AIM OF THE TASK: The expected output is each line in the data below that includes the string "quam".

#### DATA FOR PROCESSING

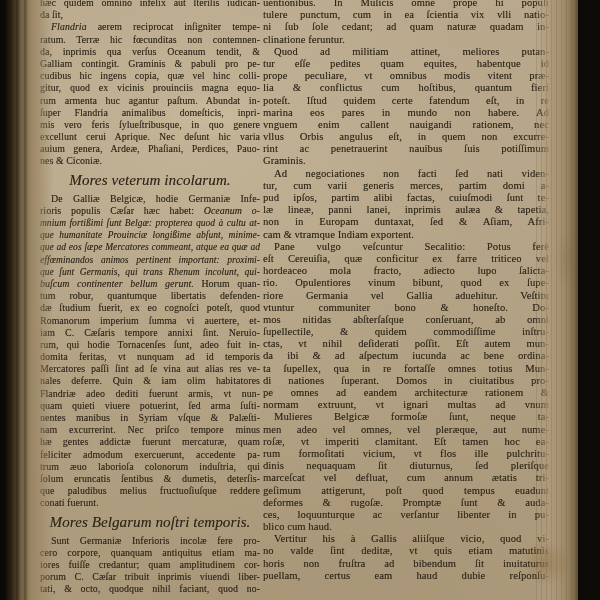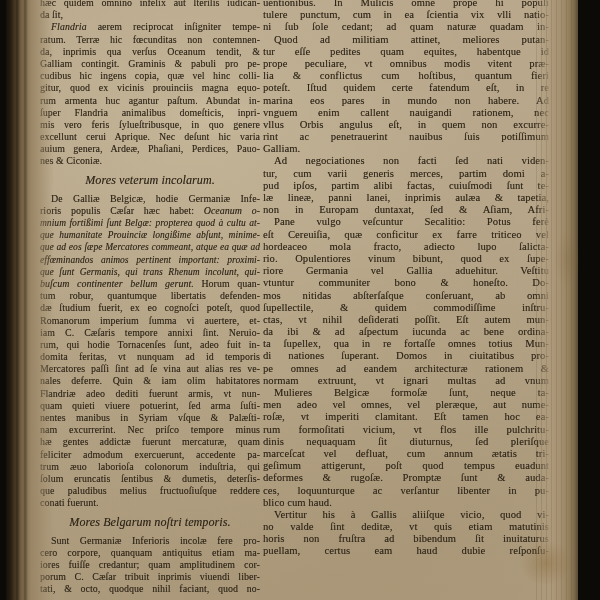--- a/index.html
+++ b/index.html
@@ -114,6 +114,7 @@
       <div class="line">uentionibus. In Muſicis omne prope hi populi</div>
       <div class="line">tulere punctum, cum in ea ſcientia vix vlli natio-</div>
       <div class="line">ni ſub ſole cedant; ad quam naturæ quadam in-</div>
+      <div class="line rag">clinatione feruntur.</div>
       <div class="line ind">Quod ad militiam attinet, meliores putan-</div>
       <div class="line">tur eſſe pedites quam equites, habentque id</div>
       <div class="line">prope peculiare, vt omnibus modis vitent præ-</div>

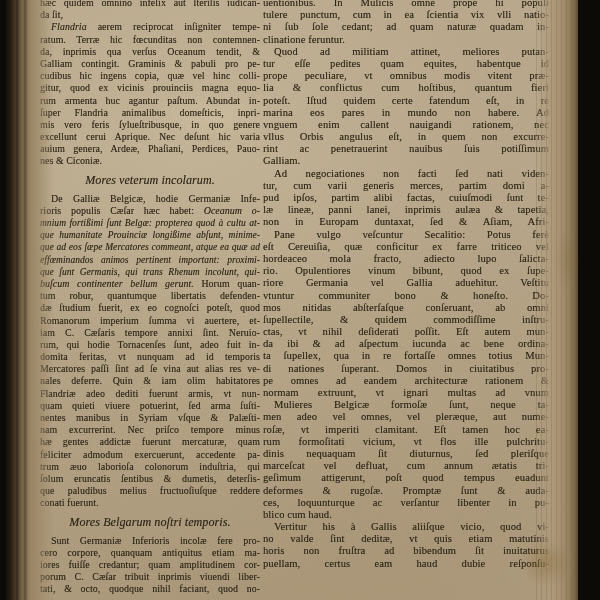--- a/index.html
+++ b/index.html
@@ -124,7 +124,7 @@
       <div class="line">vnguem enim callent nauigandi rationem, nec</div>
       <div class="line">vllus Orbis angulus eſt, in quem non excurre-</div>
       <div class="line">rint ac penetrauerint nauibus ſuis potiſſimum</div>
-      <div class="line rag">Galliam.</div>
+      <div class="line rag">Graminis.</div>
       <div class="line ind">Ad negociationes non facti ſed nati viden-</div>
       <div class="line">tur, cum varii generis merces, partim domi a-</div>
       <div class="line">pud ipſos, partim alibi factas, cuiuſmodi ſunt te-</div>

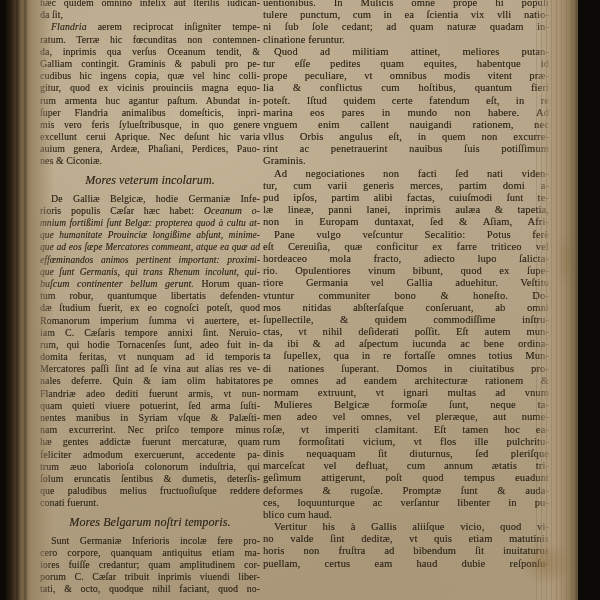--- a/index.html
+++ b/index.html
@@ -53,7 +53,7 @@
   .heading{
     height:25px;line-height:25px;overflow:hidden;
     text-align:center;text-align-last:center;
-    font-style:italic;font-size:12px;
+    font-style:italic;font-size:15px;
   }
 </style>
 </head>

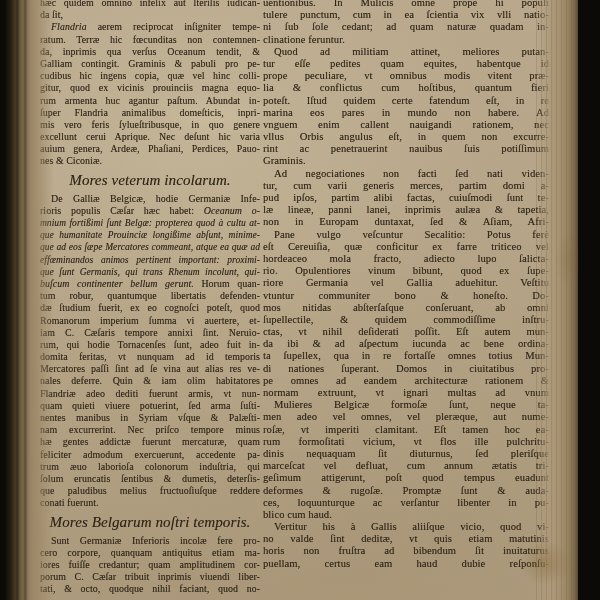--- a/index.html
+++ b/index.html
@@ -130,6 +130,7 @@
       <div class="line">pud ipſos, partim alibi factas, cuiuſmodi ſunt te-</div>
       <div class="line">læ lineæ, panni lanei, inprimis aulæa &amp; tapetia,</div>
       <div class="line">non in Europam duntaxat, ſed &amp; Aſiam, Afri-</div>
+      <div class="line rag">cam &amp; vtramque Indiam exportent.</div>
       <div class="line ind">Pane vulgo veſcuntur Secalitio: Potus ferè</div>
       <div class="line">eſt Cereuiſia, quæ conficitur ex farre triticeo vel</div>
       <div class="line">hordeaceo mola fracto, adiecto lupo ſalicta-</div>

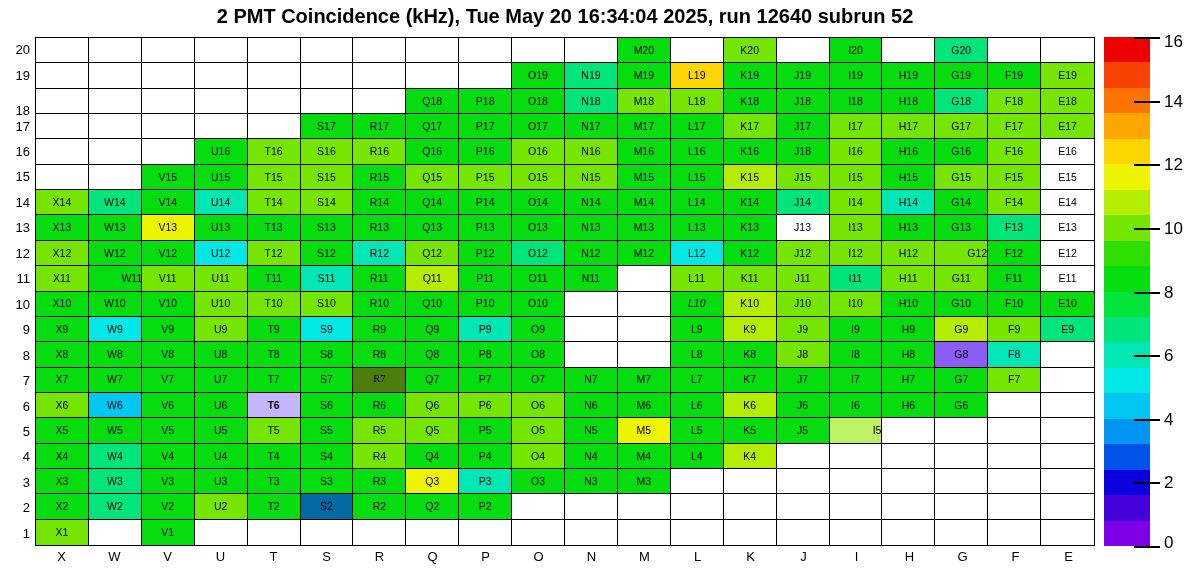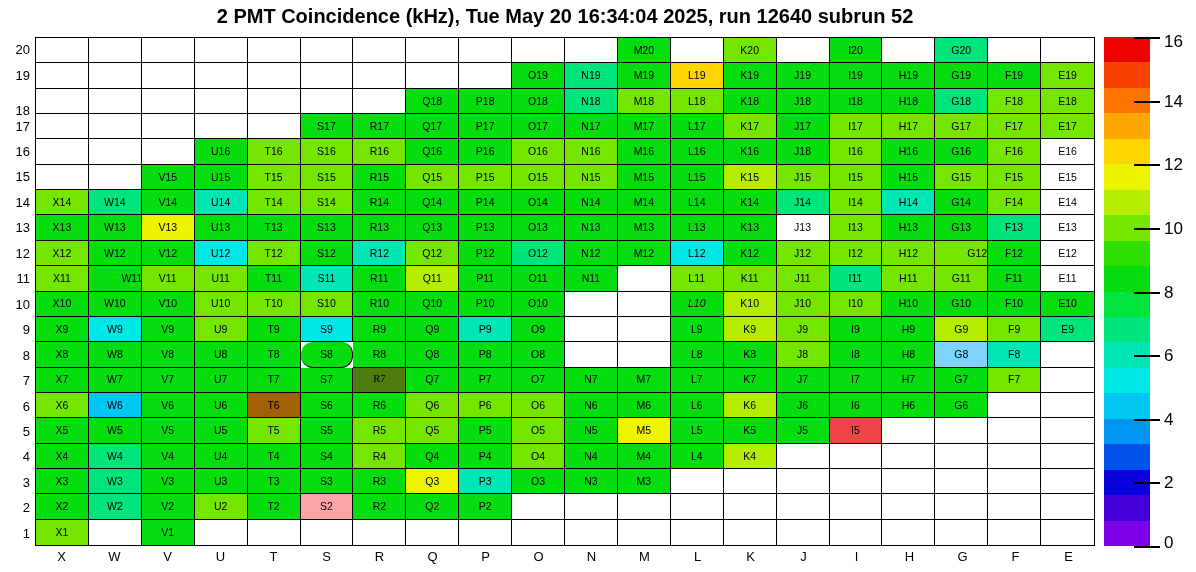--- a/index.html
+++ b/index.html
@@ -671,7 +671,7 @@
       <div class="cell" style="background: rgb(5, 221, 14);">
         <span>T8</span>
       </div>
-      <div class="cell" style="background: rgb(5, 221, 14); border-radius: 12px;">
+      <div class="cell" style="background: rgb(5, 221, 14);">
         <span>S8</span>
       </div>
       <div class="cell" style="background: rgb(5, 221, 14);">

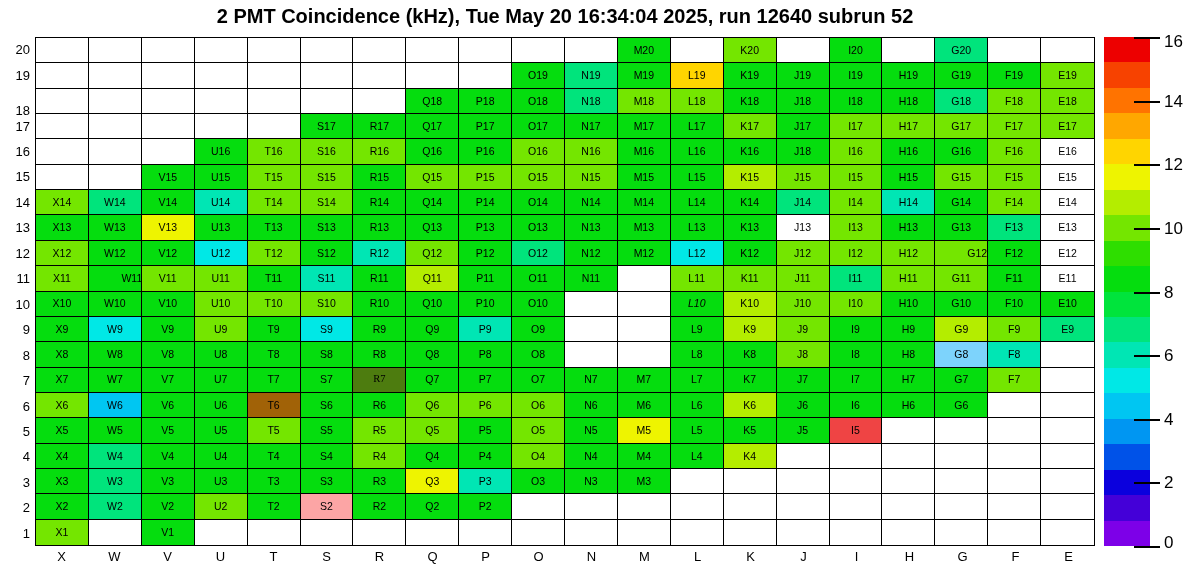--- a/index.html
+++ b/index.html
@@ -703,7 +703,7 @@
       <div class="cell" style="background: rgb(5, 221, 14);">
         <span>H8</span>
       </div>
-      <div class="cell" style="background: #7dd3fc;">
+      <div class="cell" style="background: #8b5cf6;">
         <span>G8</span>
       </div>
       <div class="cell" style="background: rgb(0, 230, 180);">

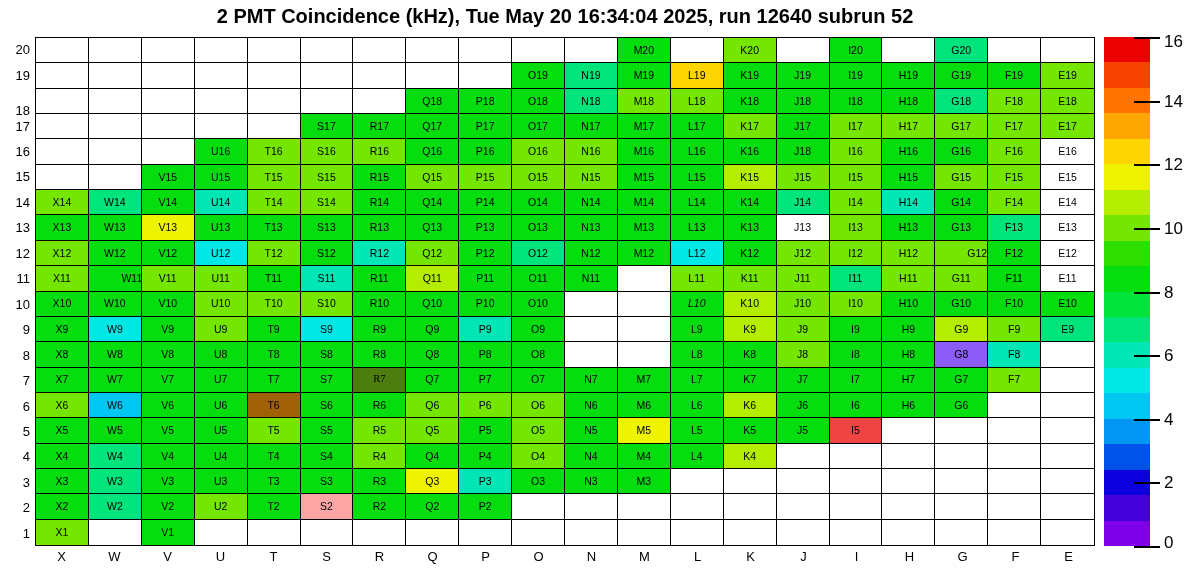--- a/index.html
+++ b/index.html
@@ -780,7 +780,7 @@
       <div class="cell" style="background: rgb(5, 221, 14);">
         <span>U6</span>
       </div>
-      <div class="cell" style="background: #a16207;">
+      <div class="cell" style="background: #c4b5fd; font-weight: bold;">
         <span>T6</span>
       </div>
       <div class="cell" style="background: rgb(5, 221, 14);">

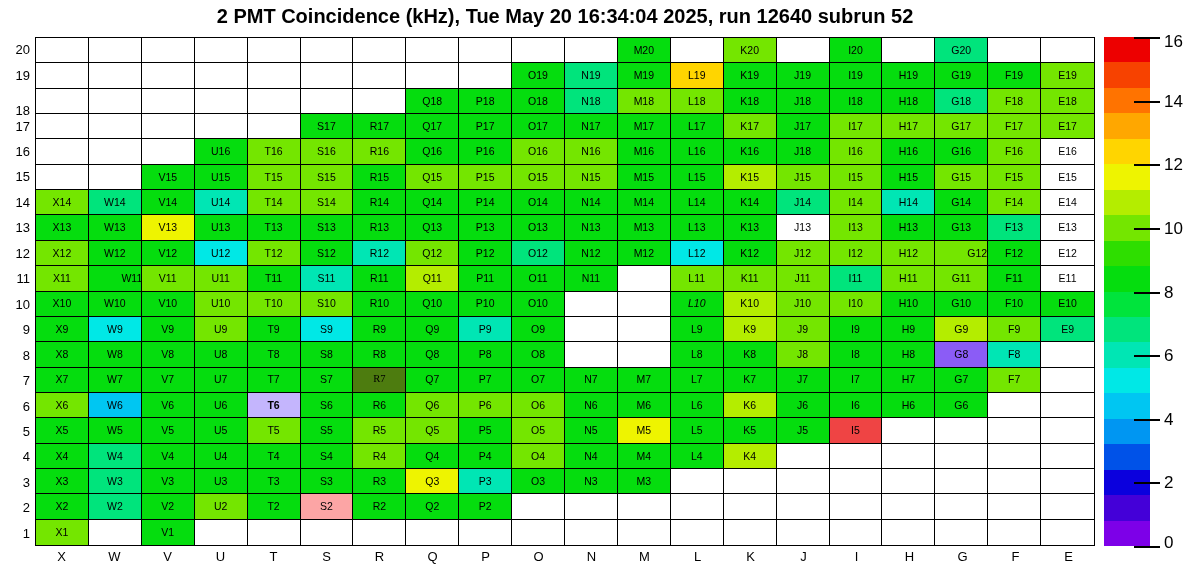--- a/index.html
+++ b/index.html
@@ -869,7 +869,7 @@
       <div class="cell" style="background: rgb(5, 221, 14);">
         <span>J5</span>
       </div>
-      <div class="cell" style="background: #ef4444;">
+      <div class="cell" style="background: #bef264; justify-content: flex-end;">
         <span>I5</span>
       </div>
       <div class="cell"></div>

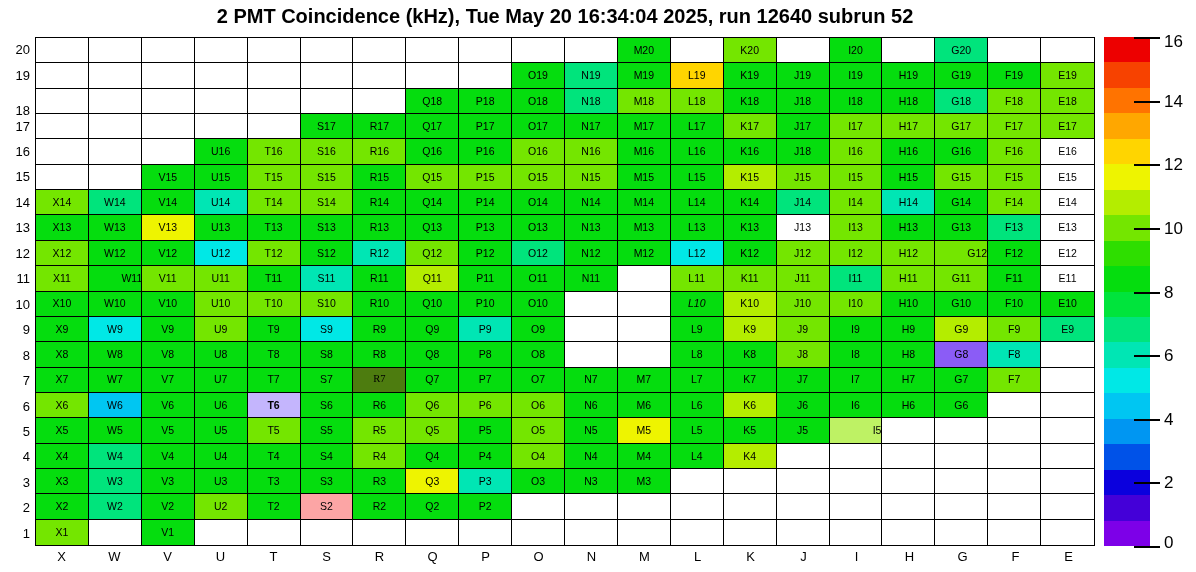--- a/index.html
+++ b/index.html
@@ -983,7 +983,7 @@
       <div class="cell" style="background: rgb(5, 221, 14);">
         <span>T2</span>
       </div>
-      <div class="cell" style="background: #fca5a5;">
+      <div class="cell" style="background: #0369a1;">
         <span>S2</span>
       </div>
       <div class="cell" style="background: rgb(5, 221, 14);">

########

ANSWER SPACE:
       <div class="line">ni ſub ſole cedant; ad quam naturæ quadam in-</div>
       <div class="line">tur eſſe pedites quam equites, habentque id</div>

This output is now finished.